# Week 1: Day 4 AM // Pandas Basic

# Pandas Introduction

Pandas is a fast, powerful, flexible and easy to use open source data analysis and manipulation tool,
built on top of the Python programming language.

Pandas is a Python library that provides extensive means for data analysis. Data scientists often work with data stored in table formats like .csv, .tsv, or .xlsx. Pandas makes it very convenient to load, process, and analyze such tabular data using SQL-like queries. In conjunction with Matplotlib and Seaborn, Pandas provides a wide range of opportunities for visual analysis of tabular data.

The main data structures in Pandas are implemented with Series and DataFrame classes. The former is a one-dimensional indexed array of some fixed data type. The latter is a two-dimensional data structure - a table - where each column contains data of the same type. You can see it as a dictionary of Seriesinstances. DataFrames are great for representing real data: rows correspond to instances (objects, observations, etc.), and columns correspond to features for each of the instances.

> Pandas is like Excel in Python: it uses tables (namely DataFrame) and operates transformations on the data. But it can do a lot more.

**Installing Pandas**

`python -m pip install pandas`

or

`conda install pandas`

## Using the Pandas Python Library


In [1]:
import numpy as np
import pandas as pd

## Getting to Know Pandas’ Data Structures

### Understanding Series Objects

Python’s most basic data structure is the list, which is also a good starting point for getting to know pandas.Series objects. Create a new Series object based on a list:

In [2]:
revenues = pd.Series([5555, 7000, 1980])

In [4]:
revenues

0    5555
1    7000
2    1980
dtype: int64

In [5]:
# # simple array
data = np.array([5555, 7000, 1980])
revenues = pd.Series(data)
print(revenues)

0    5555
1    7000
2    1980
dtype: int32


You’ve used the list `[5555, 7000, 1980]` to create a Series object called revenues.

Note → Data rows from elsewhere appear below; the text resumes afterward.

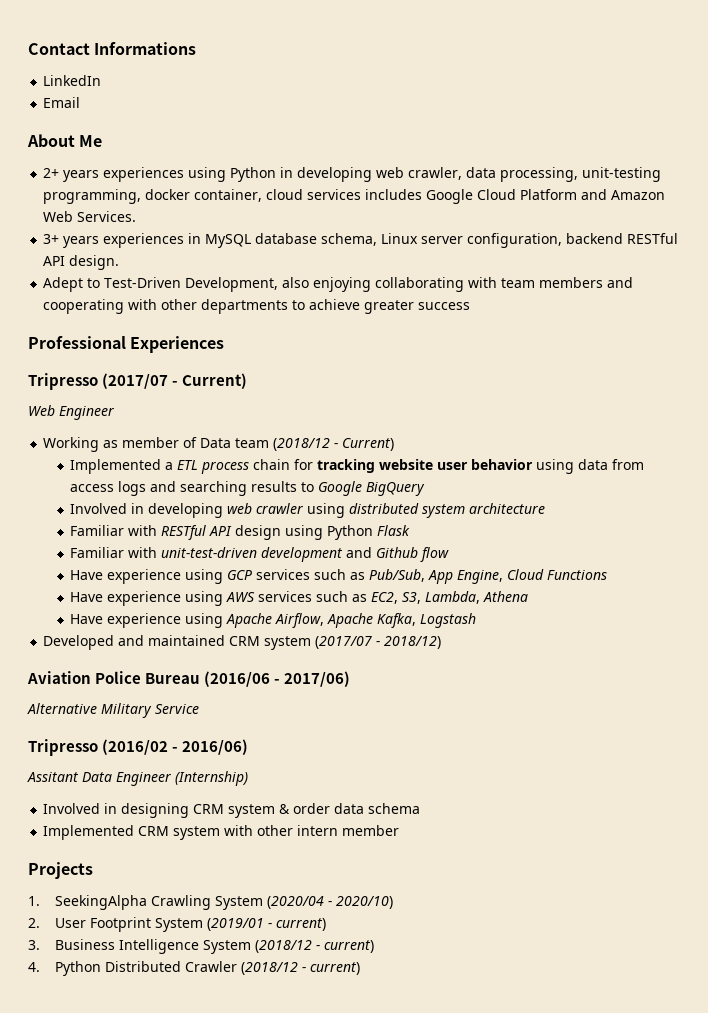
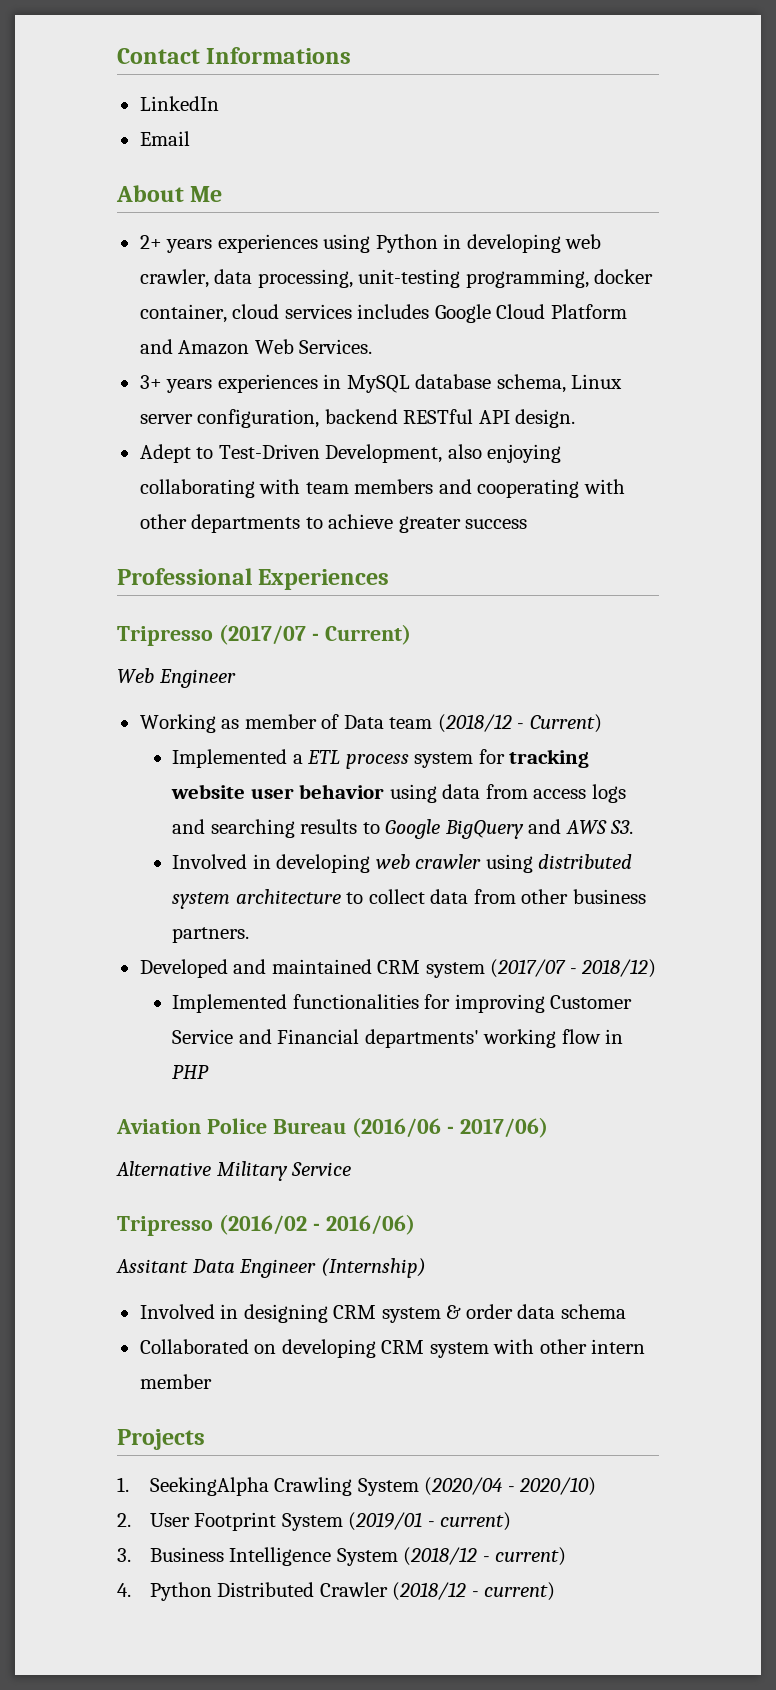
[253,459,291,470] chain -> [414,752,474,768] system
(426, 489) none -> [528,819,634,834] and AWS S3.
[70,525,411,540] [70,547,450,562] [70,569,608,584] [70,591,529,606] [70,613,477,628] // Familiar with RESTful API design using Python Flask // Familiar with unit-test-driven development and Github flow // Have experience using GCP services such as Pub/Sub, App Engine, Cloud Functions // Have experience using AWS services such as EC2, S3, Lambda, Athena // Have experience using Apache Airflow, Apache Kafka, Logstash -> [346,889,646,904] [172,927,250,943] to collect data from other business partners.
(442, 642) none -> [172,994,633,1013] [172,1029,624,1048] [172,1065,210,1079] // Implemented functionalities for improving Customer Service and Financial departments' working flow in PHP
[43,825,135,840] Implemented -> [139,1339,376,1358] Collaborated on developing

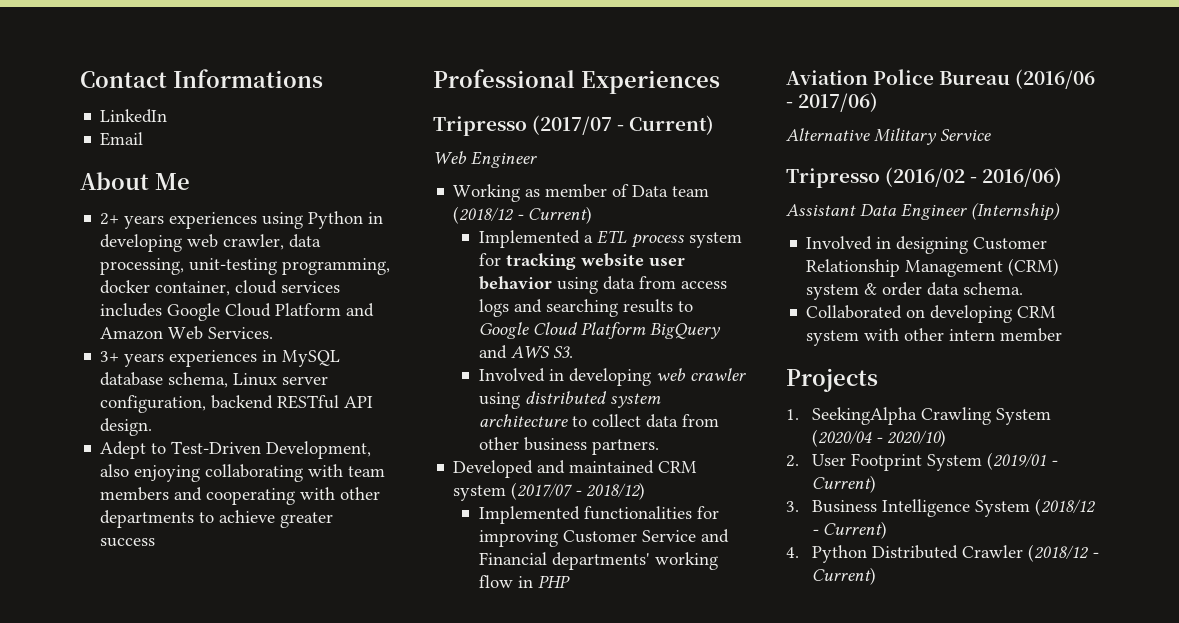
(441, 829) none -> [533,322,647,339] Cloud Platform
[116,1259,188,1273] Assitant -> [786,204,856,216] Assistant
[333,1305,377,1319] CRM -> [973,237,1048,250] [806,258,1060,277] Customer Relationship Management (CRM)
[560,1304,626,1319] schema -> [963,282,1024,295] schema.
[440,1512,512,1531] current) -> [811,475,876,493] Current)
[495,1547,567,1566] current) -> [822,521,887,539] Current)
[484,1582,556,1601] current) -> [811,567,876,585] Current)

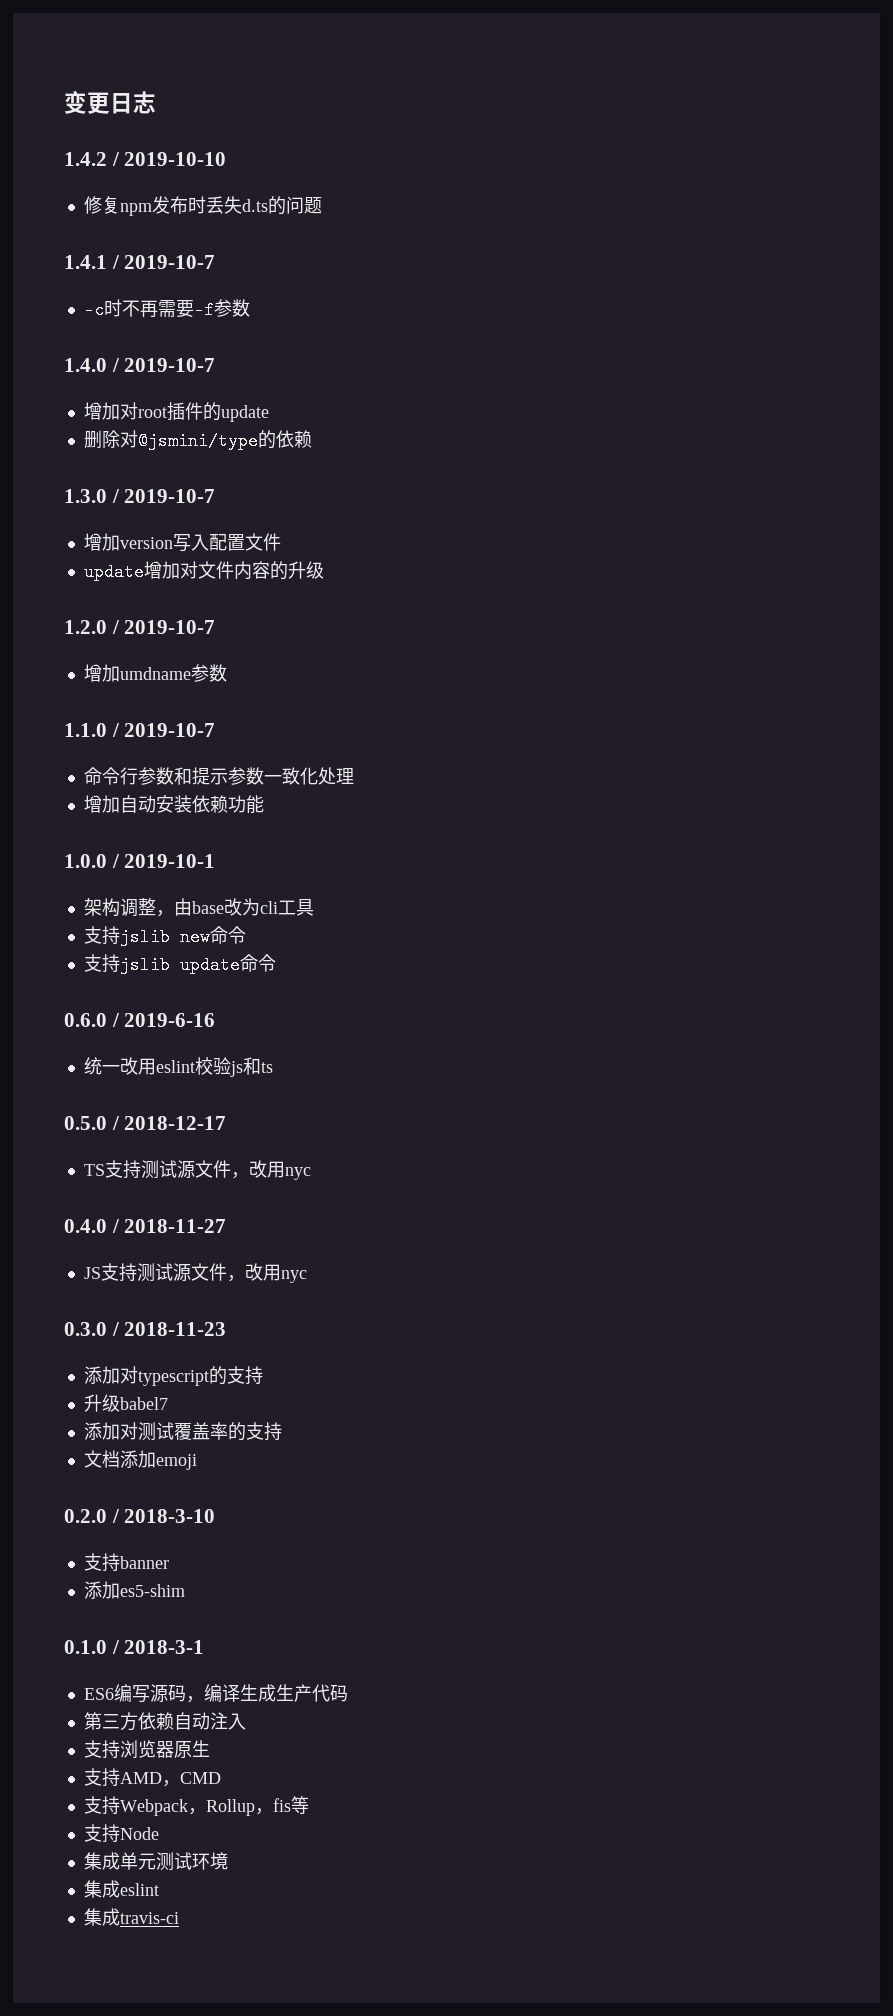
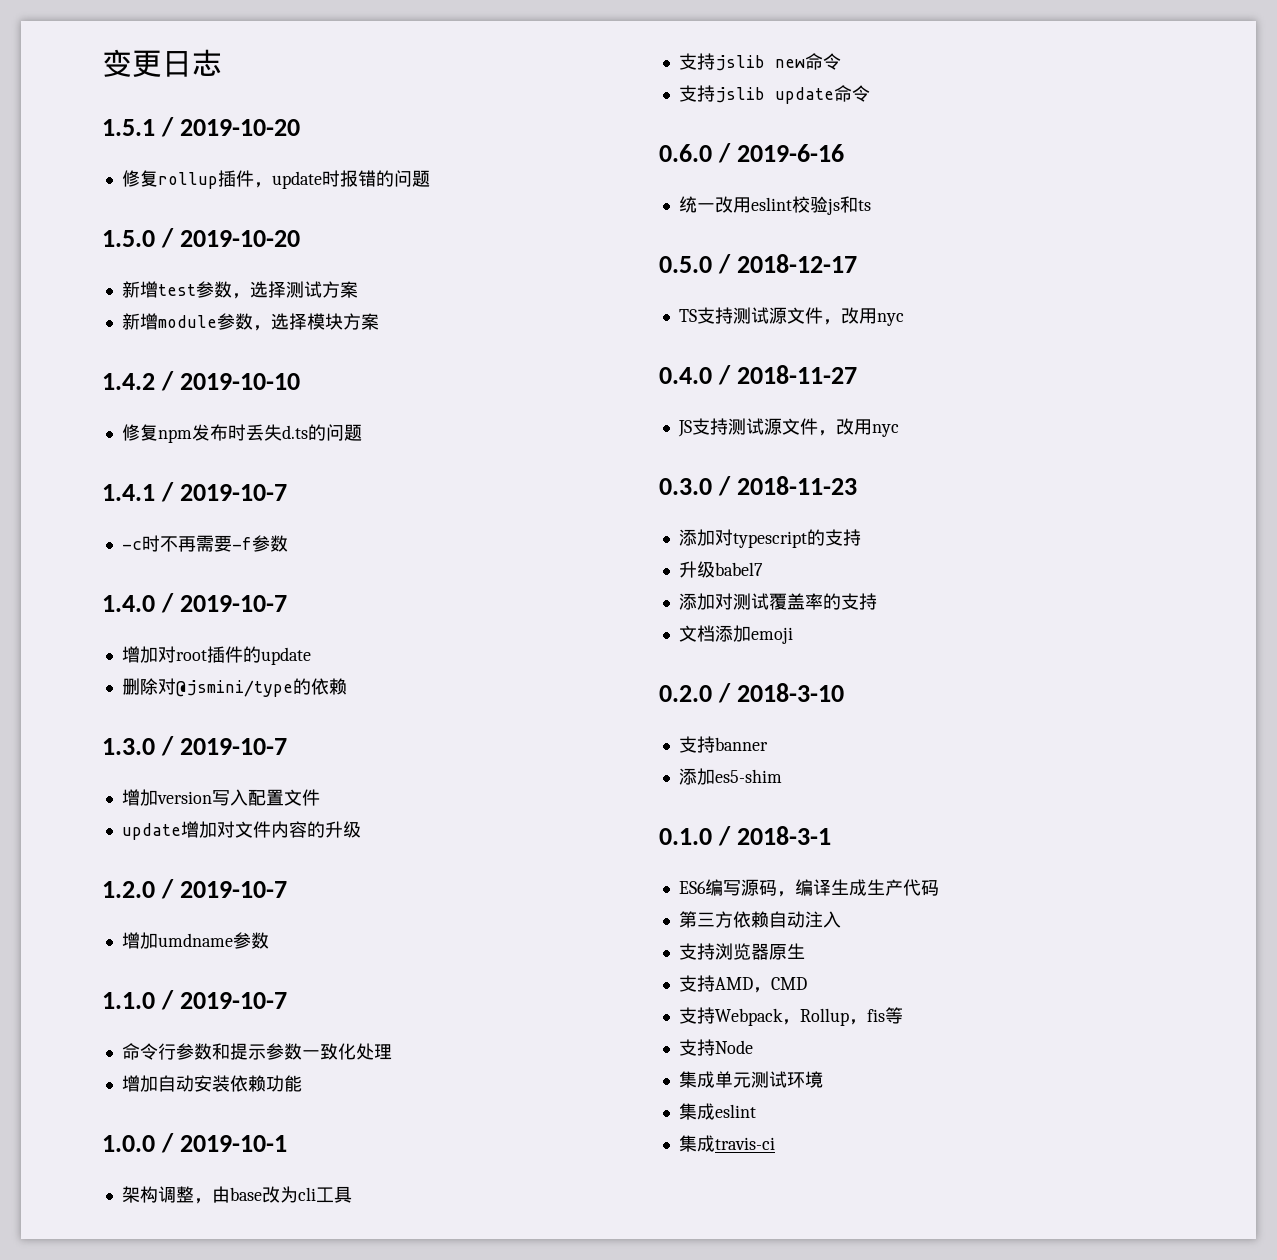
(156, 102) none -> [102,117,300,137] [121,170,430,189] [102,228,300,248] [121,281,358,299] [121,313,379,331] // 1.5.1 / 2019-10-20 // 修复rollup插件，update时报错的问题 // 1.5.0 / 2019-10-20 // 新增test参数，选择测试方案 // 新增module参数，选择模块方案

A Series object wraps two components:

- A sequence of values
- A sequence of identifiers, which is the index

You can access these components with `.values` and `.index`, respectively:

In [None]:
revenues

0    5555
1    7000
2    1980
dtype: int64

`revenues.values` returns the values in the Series, whereas `revenues.index` returns the positional index.

In [6]:
revenues.values

array([5555, 7000, 1980])

In [None]:
revenues.index

RangeIndex(start=0, stop=3, step=1)

While Pandas builds on NumPy, a significant difference is in their indexing. Just like a NumPy array, a Pandas Series also has an integer index that’s implicitly defined. This implicit index indicates the element’s position in the Series.

However, a Series can also have an arbitrary type of index. You can think of this explicit index as labels for a specific row:

In [7]:
city_revenues = pd.Series(
    [4200, 8000, 6500],
    index=["Amsterdam", "Toronto", "Tokyo"]
)
city_revenues

Amsterdam    4200
Toronto      8000
Tokyo        6500
dtype: int64

Here, the index is a list of city names represented by strings. You may have noticed that Python dictionaries use string indices as well, and this is a handy analogy to keep in mind! You can use the code blocks above to distinguish between two types of Series:

- revenues: This Series behaves like a Python list because it only has a positional index.
- city_revenues: This Series acts like a Python dictionary because it features both a positional and a label index.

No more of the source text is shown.